Я не стала добавлять, что аура загадочности мне уже не светит: все знали меня как девочку, которая с криками бегала по коридорам в три утра босиком, проснувшись от кошмара, казавшегося слишком реальным. Но это мама со мной не обсуждала, хоть я и пыталась начать разговор.
– Существует множество видов молчания, дорогая, – произнесла она. – Есть молчание таинственное, а есть… ну, странное. Как уж там тебя называет Моргауза?
Я любила свою мать, потому что она называла меня Маленькой Лилией.
– Безумная Элейн, – прошептала я и сжала кулаки под скатертью, сосредоточившись на том, как впиваются ногти в кожу.
Было больно, но не так больно, как от материнских слов.
Она усмехнулась.
– Дорогая, не стоит так реагировать. Она ведь просто шутит.
Полагаю, знать прозвище, которым тебя называли за спиной, и в самом деле забавно. Но ведь мне это говорили в лицо.
Я любила свою мать, потому что она не верила в существование злых людей – даже таких, как Моргауза.
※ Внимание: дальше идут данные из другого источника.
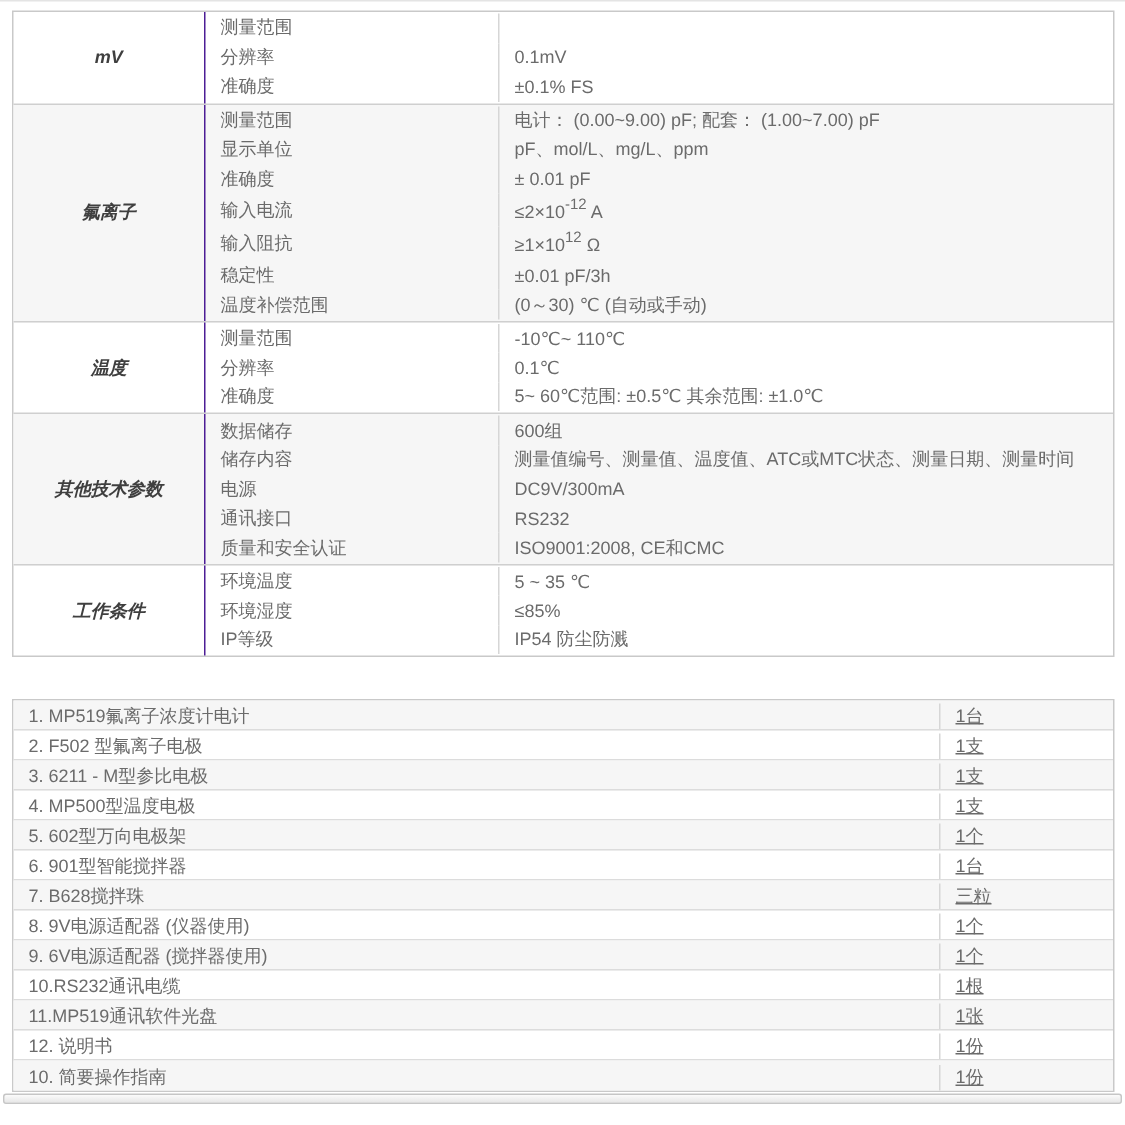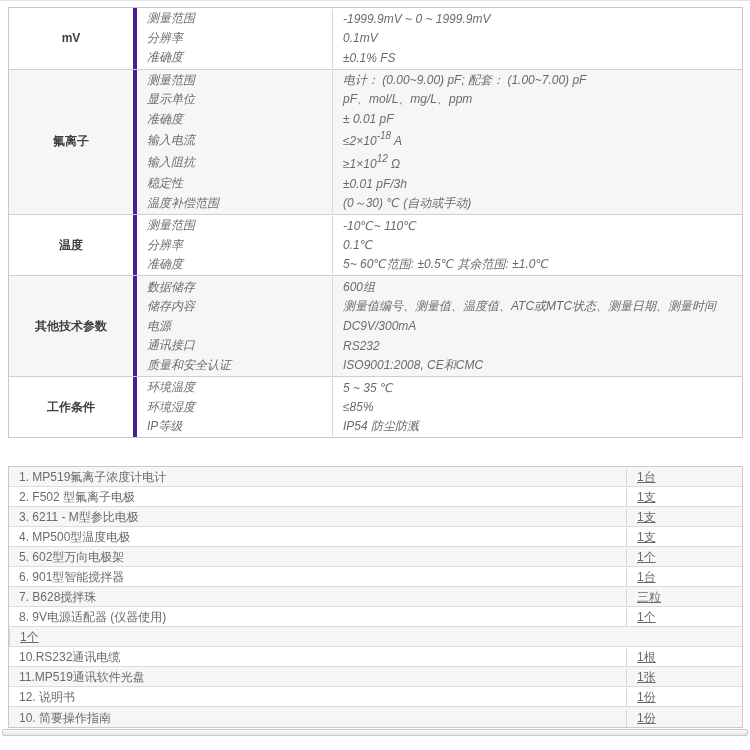--- a/index.html
+++ b/index.html
@@ -33,7 +33,7 @@
     padding: 1px 4px;
     text-align: center;
   }
-  .spec-rows { flex: 1 1 auto; display: flex; flex-direction: column; font-style: italic; }
+  .spec-rows { flex: 1 1 auto; display: flex; flex-direction: column; }
   .spec-row { display: flex; height: 19.5px; align-items: center; }
   .spec-row.tall { height: 22.4px; }
   .spec-param {

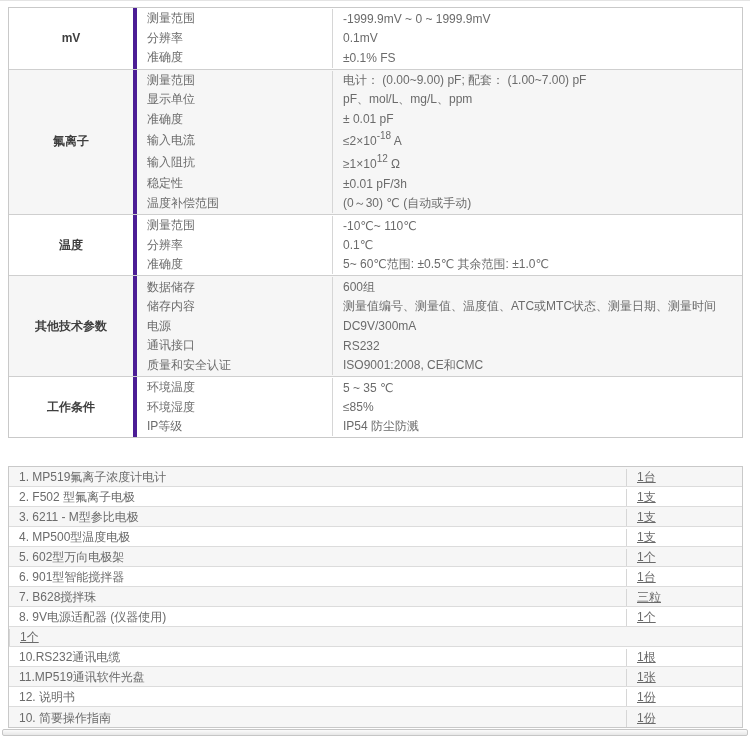--- a/index.html
+++ b/index.html
@@ -84,7 +84,6 @@
       <div class="spec-rows">
         <div class="spec-row">
           <div class="spec-param">测量范围</div>
-          <div class="spec-value">-1999.9mV ~ 0 ~ 1999.9mV</div>
         </div>
         <div class="spec-row">
           <div class="spec-param">分辨率</div>

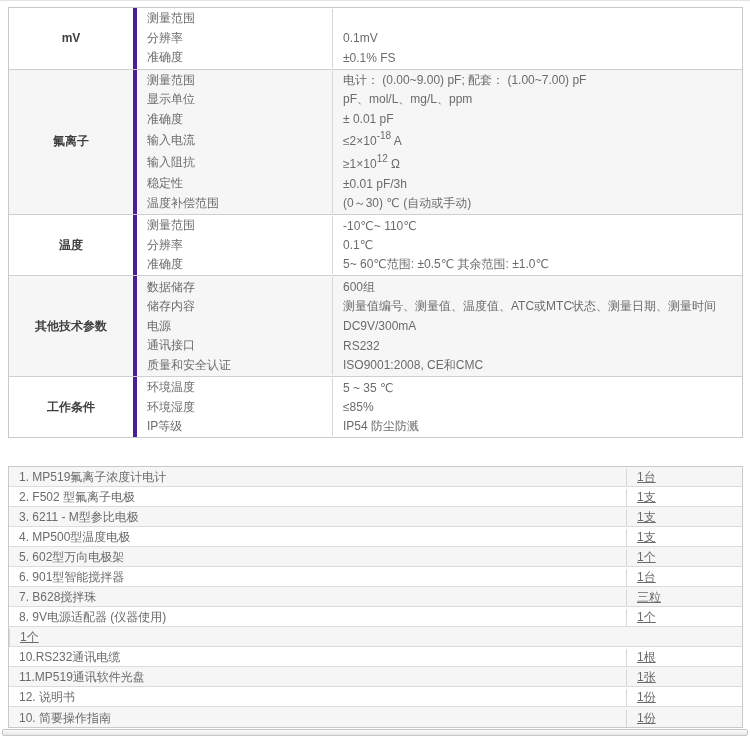--- a/index.html
+++ b/index.html
@@ -28,10 +28,11 @@
     width: 128px; flex: 0 0 128px;
     display: flex; align-items: center; justify-content: center;
     font-weight: bold; color: #3f3f3f;
-    border-right: 4px solid #4c1d95;
+    border-right: 1px solid #4c1d95;
     margin: -1px 0; 
     padding: 1px 4px;
     text-align: center;
+    font-style: italic;
   }
   .spec-rows { flex: 1 1 auto; display: flex; flex-direction: column; }
   .spec-row { display: flex; height: 19.5px; align-items: center; }

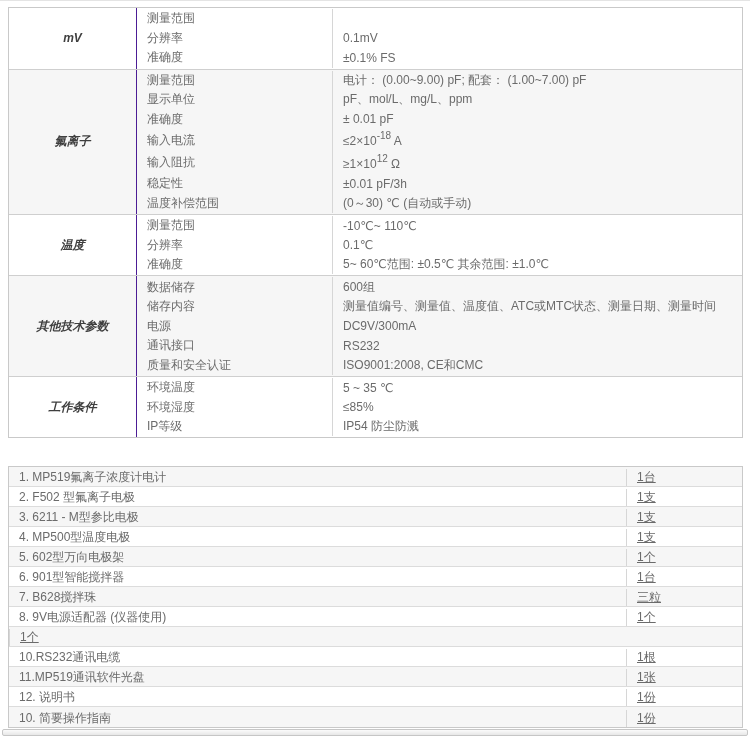--- a/index.html
+++ b/index.html
@@ -113,7 +113,7 @@
         </div>
         <div class="spec-row tall">
           <div class="spec-param">输入电流</div>
-          <div class="spec-value">≤2×10<sup>-18</sup> A</div>
+          <div class="spec-value">≤2×10<sup>-12</sup> A</div>
         </div>
         <div class="spec-row tall">
           <div class="spec-param">输入阻抗</div>

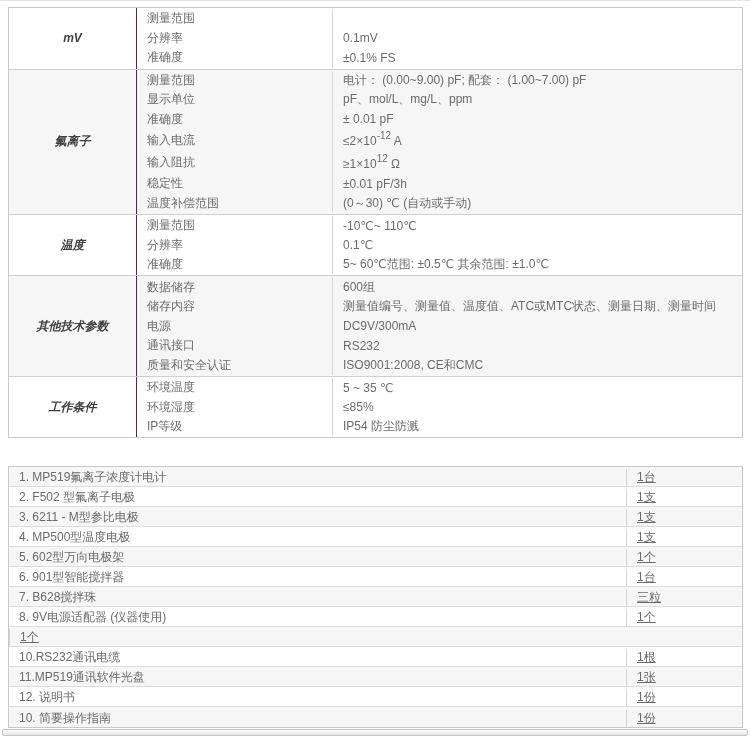--- a/index.html
+++ b/index.html
@@ -224,6 +224,7 @@
       <div class="pack-qty">1个</div>
     </div>
     <div class="pack-row shaded">
+      <div class="pack-name">9. 6V电源适配器 (搅拌器使用)</div>
       <div class="pack-qty">1个</div>
     </div>
     <div class="pack-row">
Хоть я и пыталась доказать обратное. Мама игнорировала и синяки от ее щипков, и мои слезы из-за жестоких слов, и каждое ужасное прозвище, которым Моргауза меня награждала… Потому что «так и ведут себя девочки в нашем возрасте».
Я любила свою мать, потому что больше у меня никого не было – и потому что я верила, будто только она во всем мире могла любить меня в ответ.
Но моя мать не встретит меня в Камелоте, когда я туда вернусь. Хотя ее призрак… ее призрак навсегда останется со мной.